Permainan ini umumnya dimainkan pada siang hari, bersamaan dengan waktu orang menumbuk padi. Tetapi karena permainan ini sangat digemari para petani, maka dalam menyelenggarakan selamatan pun dukka ronjangan ini dimainkan orang pula. Dimainkannya sesuai dengan sifat selamatannya. Apabila dimainkan untuk selamatan perkawinan, maka permainan ini dilakukan pada malam hari, sedangkan untuk selamatan khitanan dapat dimainkan pada pagi hari atau malam hari. Malah kadang – kadang pagi – pagi buta sudah dimainkan orang, bersamaan dengan disemelihnya sapi untuk selamatan itu. Selain itu dukka ronjangan dapat pula dimainkan sewaktu – waktu, ada kematian, yang kegunaannya untuk memberitahu penduduk, akan tetapi dimainkan dengan ritme yang khusus.
Hal seperti di atas menunjukkan bahwa permainan dukka ronjungan selain untuk menghibur atau penghibur pelepas lelah juga berkaitan pula dengan upacara – upacara selamatan (misalnya, perkawinan dan khitanan) dan sebagai penyampaian berita kematian. Memang sebelum garonjangan ini dimainkan, baik untuk kepentingan apa pun juga, permainan maka permainan ini selalu didahului dengan membakar kemenyan dan menyediakan menangan (tempat sirih pinang) yang tutupnya dibuka dan ditaruh (tutupnya) di dalam lobang ronjungan tersebut, sehingga waktu edukka menimbulkan bunti gemerincing. Akan tetapi, tutup menangan tersebut tidak ditaruh dalam lobang ronjangan apabila sedang menumbuk padi, tetapi ditaruh di sisi ronjangan berikut menangannya. Bunyi yang ditimbulkan dukka tersebut tidaklah mengandung irama seperti gambang atau alat musik kolintang yang dapat membawakan satu lagu. Bunyi dukka ronjangan hanya sekadar sekumpulan bunyi yang tidak dapat membawakan irama lagu (nyanyian). Ronjangan memang tidak dibuat dengan tujuan untuk alat musik, tetapi untuk menumbuk padi.

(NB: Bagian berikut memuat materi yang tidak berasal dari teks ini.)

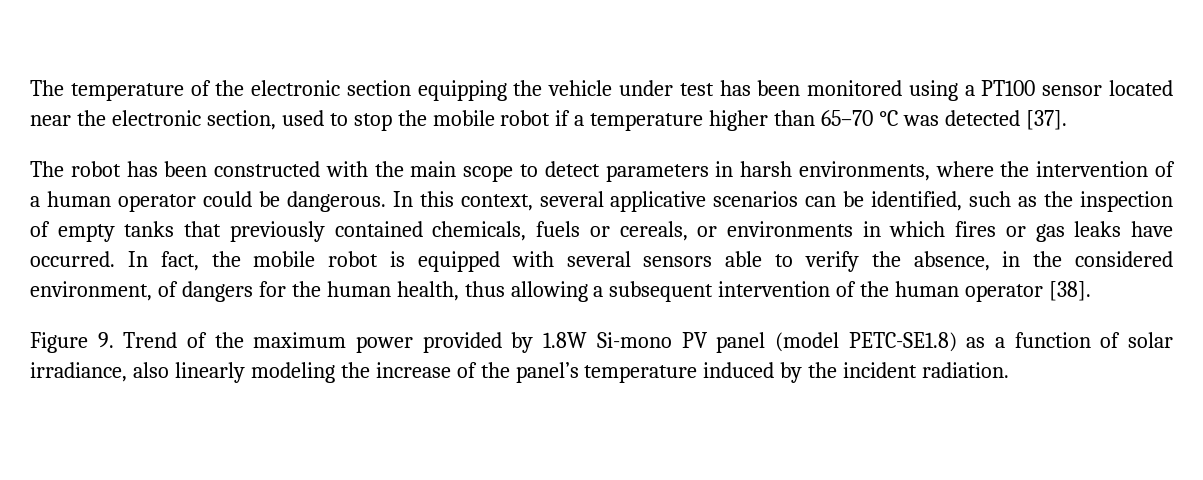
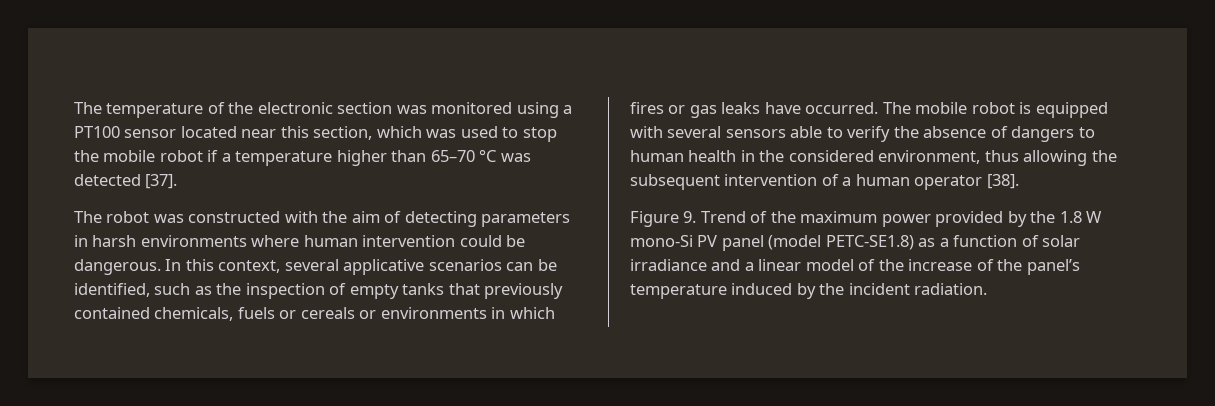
- The temperature of the electronic section equipping the vehicle under test has been monitored using a PT100 sensor located near the electronic section, used to stop the mobile robot if a temperature higher than 65–70 °C was detected [37].
+ The temperature of the electronic section was monitored using a PT100 sensor located near this section, which was used to stop the mobile robot if a temperature higher than 65–70 °C was detected [37].
- The robot has been constructed with the main scope to detect parameters in harsh environments, where the intervention of a human operator could be dangerous.
+ The robot was constructed with the aim of detecting parameters in harsh environments where human intervention could be dangerous.
- In this context, several applicative scenarios can be identified, such as the inspection of empty tanks that previously contained chemicals, fuels or cereals, or environments in which fires or gas leaks have occurred.
+ In this context, several applicative scenarios can be identified, such as the inspection of empty tanks that previously contained chemicals, fuels or cereals or environments in which fires or gas leaks have occurred.
- In fact, the mobile robot is equipped with several sensors able to verify the absence, in the considered environment, of dangers for the human health, thus allowing a subsequent intervention of the human operator [38].
+ The mobile robot is equipped with several sensors able to verify the absence of dangers to human health in the considered environment, thus allowing the subsequent intervention of a human operator [38].
- Figure 9. Trend of the maximum power provided by 1.8W Si-mono PV panel (model PETC-SE1.8) as a function of solar irradiance, also linearly modeling the increase of the panel’s temperature induced by the incident radiation.
+ Figure 9. Trend of the maximum power provided by the 1.8 W mono-Si PV panel (model PETC-SE1.8) as a function of solar irradiance and a linear model of the increase of the panel’s temperature induced by the incident radiation.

Pelaku permainan dukka ronjangan ini terdiri dari wanita yang berusia antara lima belas sampai degan tiga puluh tahun, yaitu mereka yang fisiknya cukup kuat. Sebenarnya dapat saja dimainkan wanita yang berusia kurang dari lima belas tahun, tetapi biasanya mereka memainkan masih kurang mantap, sebab memreka umumnya masih belajar. Dapat juga yang ikut bermain adalah wanita yang usianya lebih dari tiga puluh tahun, tetapi kemungkinan mereka hanya kuat memainkan beberapa set irama saja, kemudian sudah merasa lelah. Oleh karena itulah, wanita – wanita yang sudah tua atau berusia lanjut hanya bertugas mengajar, membina, menilai, dan kalau perlu membetulkan permainan wanita – wanita muda itu agar bunyi irama dukka rojangan menjadi serasi dan enak didengar.
Satu stel pasangan pemain pada setiap rojangan terdiri dari sebelas orang wanita. Mereka mempunyai tugas bagian bunyi tertentu, sehingga mereka juga tetap pada posisi tertentu pula. Artinya, ia harus berada di bagian mana dan harus memukul di bagian mana pula serta gentong yang mana yang enjadi pegangannya.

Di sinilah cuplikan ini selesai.